For the year ended December 31, 2020, cost of sales increased by 35% over the
prior year. The increase in cost of sales was primarily due to additions to our
employee and contractor headcount to support the increase in revenue and
delivery of our services, as well as an increase in amortization of capitalized
software development costs.



For the year ended December 31, 2020, gross profit increased by 128% over the
prior year. The increase in gross profit was a result of increased revenue and
continued improvement in technology driven efficiencies as we scale, offset in
part by higher costs to support the revenue growth.



Selling and Marketing Expenses





                                            Year ended December 31,             Favorable / (Unfavorable) Change
(in thousands)                              2020               2019                  $                       %
Selling and marketing                   $      8,472       $      5,708     $            (2,764 )                (48 )%




Selling and marketing expenses consist primarily of compensation and benefits
related to our sales and marketing staff, as well as third-party advertising and
marketing expenses.



For the year ended December 31, 2020, selling and marketing expenses increased
by 48% over the prior year. The increase in selling and marketing expenses
resulted primarily from an increase in personnel costs driven by focused talent
acquisition, higher commission costs, higher digital and third-party marketing
agency expenses, and higher media spend as we continued to expand our business.

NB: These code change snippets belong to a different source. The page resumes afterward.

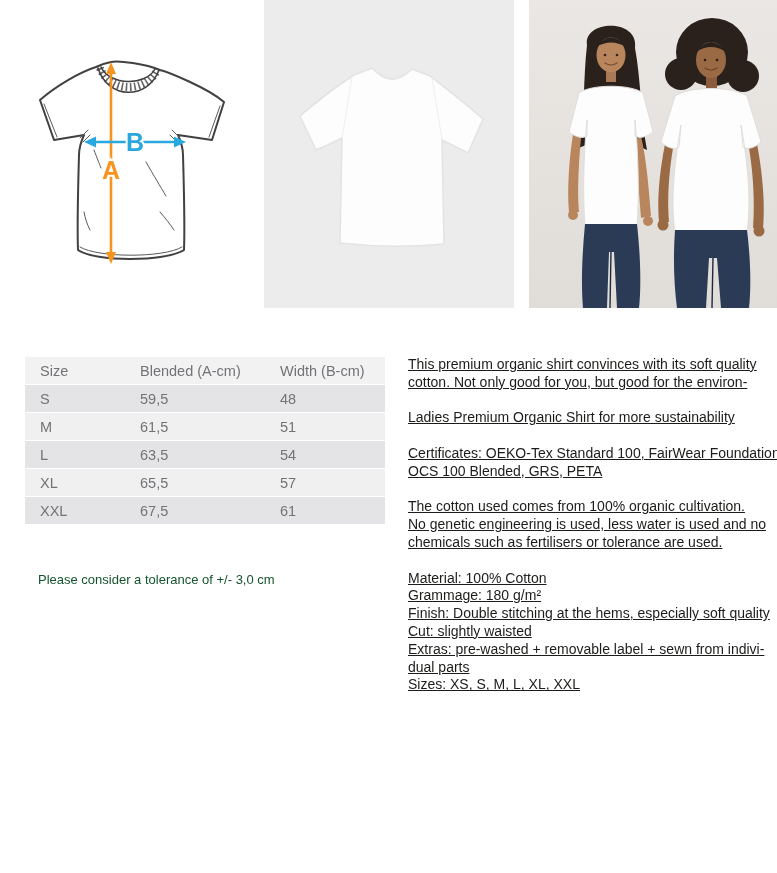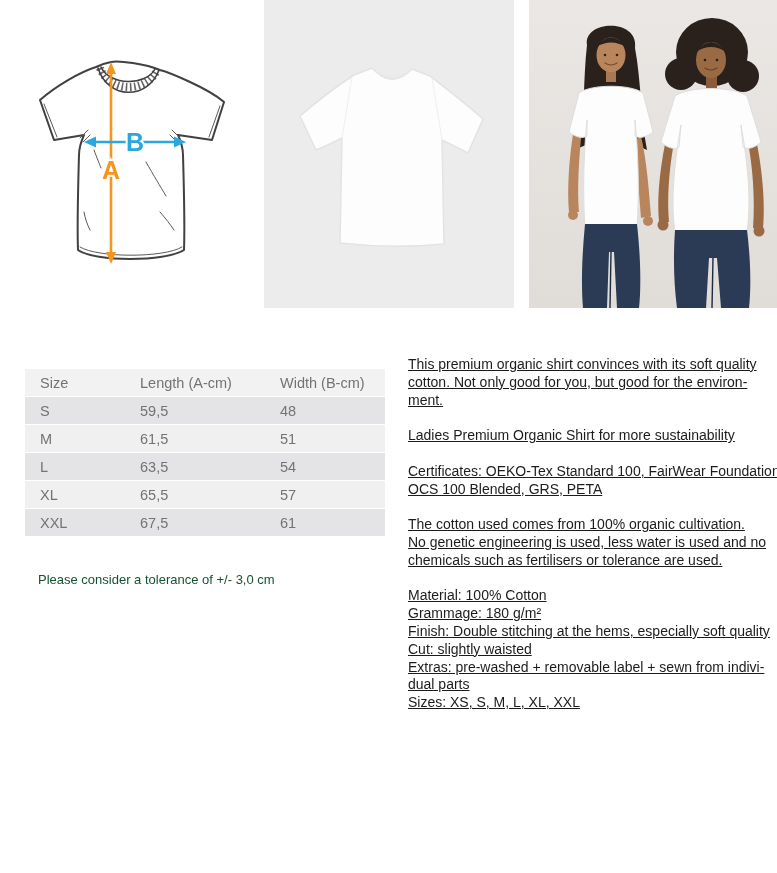"Size" #size-table { top: 369px -> 357px }
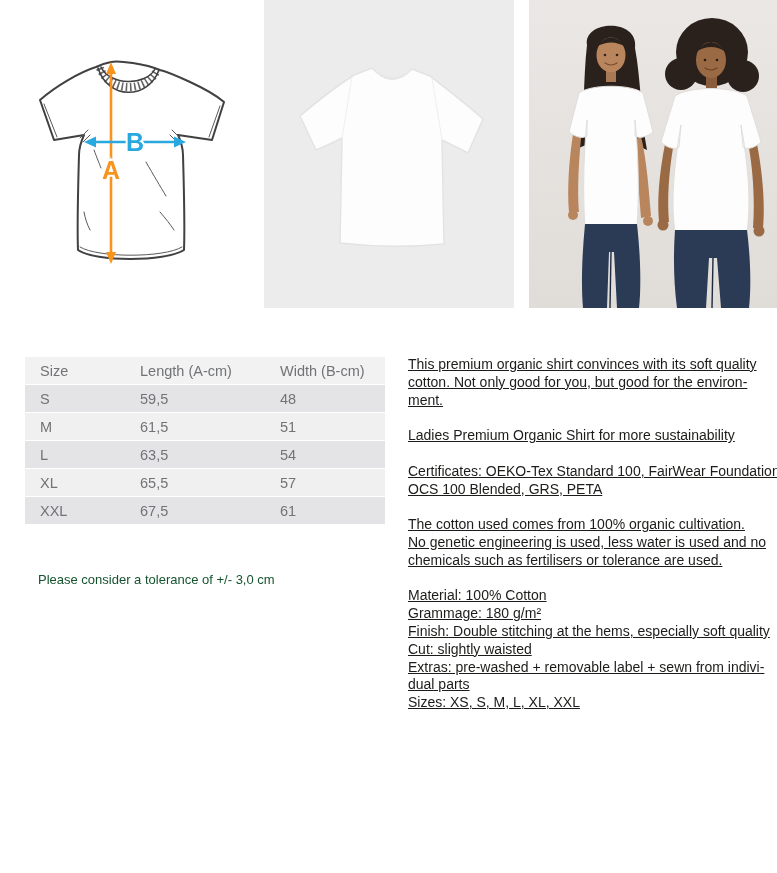"Length (A-cm)" th { text: Length -> Blended }
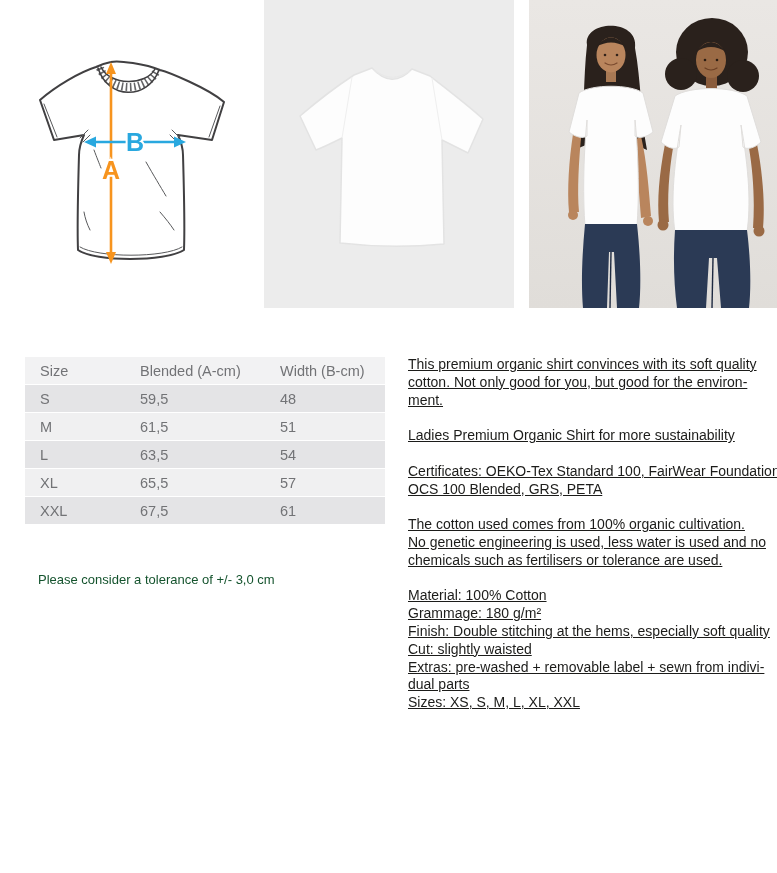"ment." div.line { html: <div>ment.</div> -> none }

                                      21





Research and Development



                                            Year ended December 31,             Favorable / (Unfavorable) Change
(in thousands)                              2020               2019                 $                        %

Research and development expense $ 1,230 $ 636 $

             (594 )                  (93 )%
Plus: Capitalized research and
development cost                                1,157               307                   (850 )                 (277 )%
Total research and development cost     $       2,387               943    

$           (1,444 )                 (153 )%




Research and development ("R&D") expenses consist primarily of compensation and
related benefits, independent contractor costs, and an allocated portion of
general overhead costs, including occupancy costs related to our employees
involved in research and development activities. Total research and development
cost includes the amount of research and development expense reported within
operating expenses as well as development cost that was capitalized during

the
fiscal period.



For the year ended December 31, 2020, research and development
expenses increased by 93% over the prior year. This was driven by increased
investment in Machine Learning and non-capitalizable R&D efforts related to our
new product and platform development as we test and learn new capabilities. For
the year ended December 31, 2020, capitalized research and development cost
increased 277% over the prior year, driven by increased investment in our
platforms and products as we continue to improve our technology and product
delivery to help our customers and gain efficiencies as we scale. Total research
and development cost, which includes both R&D expenses and capitalized R&D
costs, increased 153% from 2019 to 2020.



General and Administrative Expenses





                                            Year ended December 31,             Favorable / (Unfavorable)Change
(in thousands)                              2020               2019                  $                       %
General and administrative              $      11,945       $     7,833     $            (4,112 )                (52 )%



General and administrative expenses consist primarily of compensation and benefits related to our executives, corporate support functions and administrative staff, general corporate expenses including legal fees, and occupancy costs.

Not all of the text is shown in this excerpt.